William C. Brooking used to do his own yardwork but decided at 90 he would have to start taking it easy.
That was two years ago. On Saturday, Brooking had the help of the second-through fifth-grade boys of Cub Scout Pack 838 in cleaning up his two-acre lot in Mount Airy.
"They did a good job," said Brooking of the Mount Airy Scouts. "They cleaned up around the azaleas around the house, and they're going to come back and paint the fence."
The handful of Scouts were among the thousands of county residents who turned out to volunteer their time and elbow grease to fix or clean up homes, schools, parks and pathways or provide some other community service such as collecting donations for local volunteer groups.
"It was really successful, all things considered," said Kathy Sloan, county coordinator for the second annual Community Service Day.
The main consideration was that outdoor volunteers were often "on the edge of a hurricane," she said, trying to work between rain showers that buffeted the county Saturday.
Despite a morning downpour, about 150 people joined County Executive M.
Elizabeth Bobo for the kickoff ceremony at 9 in Centennial Park's Dockside Pavilion.
Sloan said about 16,500 people registered as volunteers -- so many that she had trouble finding work for all of them. She said she did not have the number of people who actually braved the rains to work Saturday.
The response to the event in Howard County has eclipsed that of populous Montgomery County, where Community Service Day originated in Maryland four years ago, she said. The event attracted the attention of Gov. William Donald Schaefer, who turned it into a statewide event last year, Sloan said. An estimated 80,000 people signed up statewide, but no actual turnout figures were available, said a spokewoman for Secretary of State Winfield M. Kelly Jr., the evenet's state coordinator.
All over the county, residents could be found doing everything from building birdhouses to pulling debris from streams.
Along the northern leg of Route 32, between Interstate 70 and the Carroll County line, members of the environmental group Windstar Connection cleaned up trash along the road.
Volunteers pulled discarded cardboard boxes and building materials from nearby ditches and streams and even rescued an amphibian with a bad leg.
"We found one injured toad that we saved. . . . We got him down where he was near water and shelter," said Kristin Mesa of Ellicott City, co-chairwoman of the group's Columbia-based Washington-Baltimore chapter.
In Columbia, members of Soroptomist International of Howard County, a professional womens organization, cleaned out storage rooms stuffed with donations at Grassroots, a homeless shelter and crisis hot line.
Five volunteers spent about three hours organizing the donations, which included soap, shampoo, towels and linens.
"We got a lot done.

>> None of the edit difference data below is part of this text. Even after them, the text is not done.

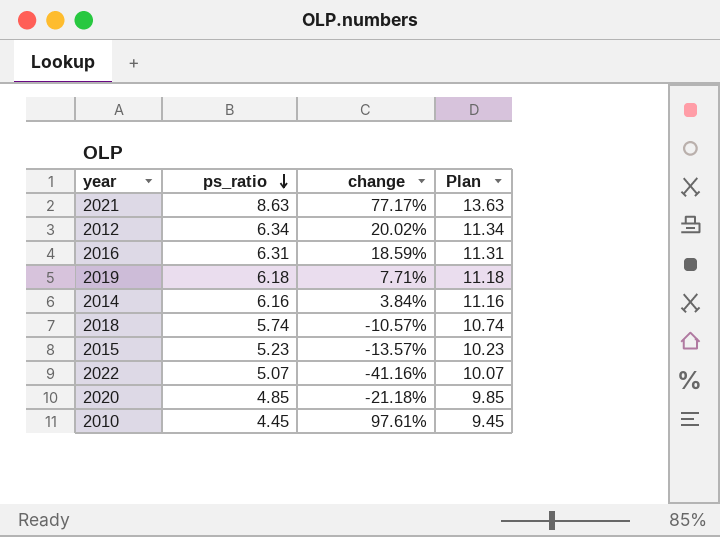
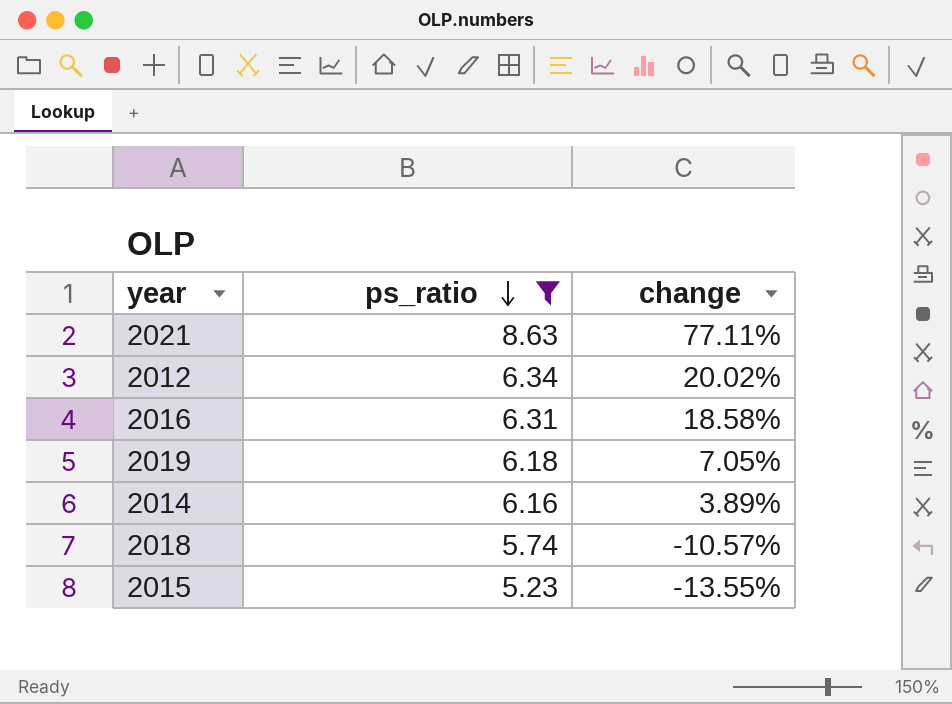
filter: none -> ps_ratio >= 5.23
column Plan | formula: [ps_ratio] + 5 -> none
2021 | change: 77.17% -> 77.11%
2016 | change: 18.59% -> 18.58%
2019 | change: 7.71% -> 7.05%
2014 | change: 3.84% -> 3.89%
2015 | change: -13.57% -> -13.55%

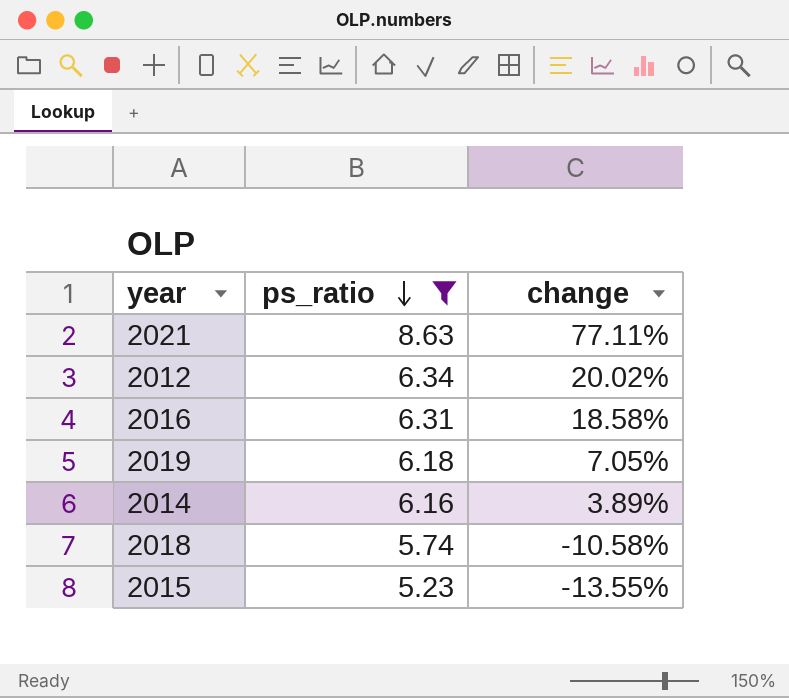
2018 | change: -10.57% -> -10.58%

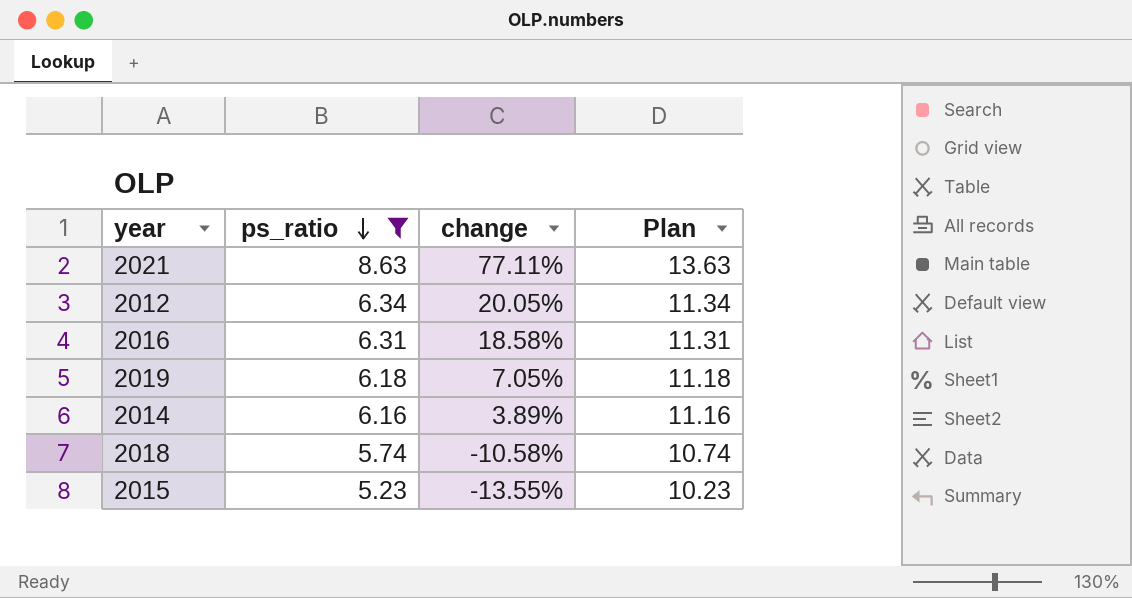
column Plan | formula: none -> [ps_ratio] + 5
2012 | change: 20.02% -> 20.05%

We gave them walking room in two huge storage rooms you couldn't even walk in when we got there," said member Ann Ryder, who works as coordinator for the county Office of Information and Referral.
"I think the girls enjoyed what they did," she said, adding that there was still work to be done. "We're hoping we can sandwich in coming back and doing it again."
Nearby at Lorien Nursing Home, 14 third-graders from Brownie Troop 134, based in the Clemens Crossing Elementary School, sang songs ranging from the "Brownie Smile Song" to "You're a Grand Old Flag."
"The girls were real happy, they had a lot of response. With a lot of the patriotic songs the residents were singing along," troop leader Kathy Airel said.
"It was a nice way to spend a Saturday afternoon."